Start of Material to process
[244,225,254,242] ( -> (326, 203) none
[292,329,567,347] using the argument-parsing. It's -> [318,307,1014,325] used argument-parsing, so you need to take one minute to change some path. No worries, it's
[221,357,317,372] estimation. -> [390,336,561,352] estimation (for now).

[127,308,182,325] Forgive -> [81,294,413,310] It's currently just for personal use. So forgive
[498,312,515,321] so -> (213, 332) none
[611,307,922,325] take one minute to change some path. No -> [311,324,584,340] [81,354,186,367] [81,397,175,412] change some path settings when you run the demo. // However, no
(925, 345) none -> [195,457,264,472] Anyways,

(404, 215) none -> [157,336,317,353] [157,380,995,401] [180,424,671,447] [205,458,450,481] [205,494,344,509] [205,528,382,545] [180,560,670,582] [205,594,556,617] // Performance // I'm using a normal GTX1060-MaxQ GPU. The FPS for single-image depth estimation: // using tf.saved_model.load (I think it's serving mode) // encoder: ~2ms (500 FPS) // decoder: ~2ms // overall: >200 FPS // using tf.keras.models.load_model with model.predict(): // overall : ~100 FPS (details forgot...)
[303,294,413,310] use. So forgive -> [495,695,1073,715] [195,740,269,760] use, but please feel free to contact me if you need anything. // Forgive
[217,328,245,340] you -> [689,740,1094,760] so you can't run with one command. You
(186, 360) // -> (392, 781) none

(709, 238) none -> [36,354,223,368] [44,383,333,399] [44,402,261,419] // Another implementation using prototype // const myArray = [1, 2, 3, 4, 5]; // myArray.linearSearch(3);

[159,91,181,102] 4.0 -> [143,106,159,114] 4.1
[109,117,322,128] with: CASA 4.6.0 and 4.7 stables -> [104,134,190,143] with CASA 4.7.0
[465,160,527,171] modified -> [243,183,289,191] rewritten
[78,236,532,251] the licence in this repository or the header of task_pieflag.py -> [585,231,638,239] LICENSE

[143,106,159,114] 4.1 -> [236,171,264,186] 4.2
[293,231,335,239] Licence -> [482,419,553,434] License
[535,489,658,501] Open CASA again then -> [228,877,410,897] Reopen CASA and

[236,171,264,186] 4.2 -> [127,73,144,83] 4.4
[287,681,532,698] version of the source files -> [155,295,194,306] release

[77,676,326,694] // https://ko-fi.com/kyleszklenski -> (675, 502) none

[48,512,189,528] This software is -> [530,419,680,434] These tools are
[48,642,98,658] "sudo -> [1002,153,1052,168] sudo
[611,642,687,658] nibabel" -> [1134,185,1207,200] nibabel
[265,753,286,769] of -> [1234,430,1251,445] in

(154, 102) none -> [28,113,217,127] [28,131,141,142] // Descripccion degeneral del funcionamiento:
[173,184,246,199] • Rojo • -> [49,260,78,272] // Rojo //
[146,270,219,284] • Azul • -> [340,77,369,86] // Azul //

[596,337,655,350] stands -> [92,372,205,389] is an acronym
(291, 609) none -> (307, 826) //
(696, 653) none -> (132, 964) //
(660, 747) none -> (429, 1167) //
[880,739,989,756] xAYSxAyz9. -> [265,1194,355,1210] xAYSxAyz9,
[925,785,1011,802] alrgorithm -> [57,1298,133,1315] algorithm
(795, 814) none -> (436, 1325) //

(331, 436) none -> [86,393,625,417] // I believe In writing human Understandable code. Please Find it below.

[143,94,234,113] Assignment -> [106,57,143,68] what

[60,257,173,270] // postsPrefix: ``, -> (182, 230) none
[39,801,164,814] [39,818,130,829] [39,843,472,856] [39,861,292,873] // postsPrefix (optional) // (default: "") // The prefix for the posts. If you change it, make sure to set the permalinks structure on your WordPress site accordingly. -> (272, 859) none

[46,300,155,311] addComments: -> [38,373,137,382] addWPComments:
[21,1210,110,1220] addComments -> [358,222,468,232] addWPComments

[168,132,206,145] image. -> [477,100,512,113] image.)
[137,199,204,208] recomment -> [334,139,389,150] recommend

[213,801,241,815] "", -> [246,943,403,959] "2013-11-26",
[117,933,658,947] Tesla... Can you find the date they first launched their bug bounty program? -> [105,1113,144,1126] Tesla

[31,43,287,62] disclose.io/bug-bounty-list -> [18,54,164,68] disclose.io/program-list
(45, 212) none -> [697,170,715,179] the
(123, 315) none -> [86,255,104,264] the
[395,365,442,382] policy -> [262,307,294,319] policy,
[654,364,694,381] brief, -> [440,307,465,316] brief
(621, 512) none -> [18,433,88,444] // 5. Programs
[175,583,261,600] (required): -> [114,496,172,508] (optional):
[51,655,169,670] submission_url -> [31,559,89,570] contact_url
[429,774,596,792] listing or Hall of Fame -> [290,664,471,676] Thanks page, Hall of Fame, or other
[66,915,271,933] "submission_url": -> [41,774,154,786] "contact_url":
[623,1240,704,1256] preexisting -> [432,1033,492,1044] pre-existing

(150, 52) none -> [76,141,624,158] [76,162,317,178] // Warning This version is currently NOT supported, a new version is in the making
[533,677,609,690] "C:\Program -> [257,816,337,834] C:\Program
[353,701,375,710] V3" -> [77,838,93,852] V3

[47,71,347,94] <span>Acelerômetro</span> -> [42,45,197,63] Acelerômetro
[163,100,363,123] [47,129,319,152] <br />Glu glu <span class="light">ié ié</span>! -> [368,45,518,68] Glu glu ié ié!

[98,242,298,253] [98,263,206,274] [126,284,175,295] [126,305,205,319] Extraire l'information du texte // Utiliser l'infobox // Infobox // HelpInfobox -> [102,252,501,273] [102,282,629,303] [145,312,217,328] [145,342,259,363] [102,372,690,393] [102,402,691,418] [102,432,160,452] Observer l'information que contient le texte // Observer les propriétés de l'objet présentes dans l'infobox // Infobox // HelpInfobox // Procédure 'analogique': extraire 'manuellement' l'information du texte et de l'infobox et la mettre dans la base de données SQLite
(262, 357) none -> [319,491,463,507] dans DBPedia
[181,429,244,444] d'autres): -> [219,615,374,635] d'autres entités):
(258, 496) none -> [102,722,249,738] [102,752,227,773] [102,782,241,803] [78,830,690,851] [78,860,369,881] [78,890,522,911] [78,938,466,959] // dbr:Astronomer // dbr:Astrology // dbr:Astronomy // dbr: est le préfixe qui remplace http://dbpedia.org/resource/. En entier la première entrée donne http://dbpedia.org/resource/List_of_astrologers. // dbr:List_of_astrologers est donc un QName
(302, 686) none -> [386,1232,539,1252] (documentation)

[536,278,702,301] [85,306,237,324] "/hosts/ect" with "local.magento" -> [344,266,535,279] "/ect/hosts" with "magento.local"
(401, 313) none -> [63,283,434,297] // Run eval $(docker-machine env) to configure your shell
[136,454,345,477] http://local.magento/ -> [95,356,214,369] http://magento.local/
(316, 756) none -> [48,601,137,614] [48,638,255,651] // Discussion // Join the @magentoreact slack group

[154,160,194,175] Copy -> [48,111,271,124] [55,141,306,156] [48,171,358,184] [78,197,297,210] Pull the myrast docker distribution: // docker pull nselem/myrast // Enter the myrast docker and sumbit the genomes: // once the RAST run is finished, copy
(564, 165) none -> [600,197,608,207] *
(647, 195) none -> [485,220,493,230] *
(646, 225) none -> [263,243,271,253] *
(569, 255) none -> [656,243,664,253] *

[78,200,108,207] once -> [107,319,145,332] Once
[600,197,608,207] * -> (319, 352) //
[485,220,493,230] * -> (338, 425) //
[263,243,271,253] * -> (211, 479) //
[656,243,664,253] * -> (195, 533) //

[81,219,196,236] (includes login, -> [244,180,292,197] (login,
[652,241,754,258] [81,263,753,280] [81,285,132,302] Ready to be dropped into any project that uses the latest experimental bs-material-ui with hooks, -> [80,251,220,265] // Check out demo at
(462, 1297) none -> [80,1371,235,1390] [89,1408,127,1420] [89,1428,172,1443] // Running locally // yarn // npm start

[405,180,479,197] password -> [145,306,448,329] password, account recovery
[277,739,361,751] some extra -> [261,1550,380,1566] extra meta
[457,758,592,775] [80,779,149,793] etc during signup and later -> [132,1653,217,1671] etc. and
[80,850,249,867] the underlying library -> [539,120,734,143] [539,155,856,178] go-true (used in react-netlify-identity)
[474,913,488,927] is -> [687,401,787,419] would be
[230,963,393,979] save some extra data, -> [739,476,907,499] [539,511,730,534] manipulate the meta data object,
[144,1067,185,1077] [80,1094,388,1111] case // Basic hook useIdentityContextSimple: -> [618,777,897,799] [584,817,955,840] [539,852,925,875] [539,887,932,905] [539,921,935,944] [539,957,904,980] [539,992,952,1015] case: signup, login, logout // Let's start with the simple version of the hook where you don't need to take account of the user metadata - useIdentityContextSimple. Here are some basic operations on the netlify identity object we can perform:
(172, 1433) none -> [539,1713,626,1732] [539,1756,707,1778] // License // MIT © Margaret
End of Material to process
◆ About this exercise: From the data, collect all lines where the string "estimation" appears.

◆ Answer box:
[221,357,317,372] estimation. -> [390,336,561,352] estimation (for now).
(404, 215) none -> [157,336,317,353] [157,380,995,401] [180,424,671,447] [205,458,450,481] [205,494,344,509] [205,528,382,545] [180,560,670,582] [205,594,556,617] // Performance // I'm using a normal GTX1060-MaxQ GPU. The FPS for single-image depth estimation: // using tf.saved_model.load (I think it's serving mode) // encoder: ~2ms (500 FPS) // decoder: ~2ms // overall: >200 FPS // using tf.keras.models.load_model with model.predict(): // overall : ~100 FPS (details forgot...)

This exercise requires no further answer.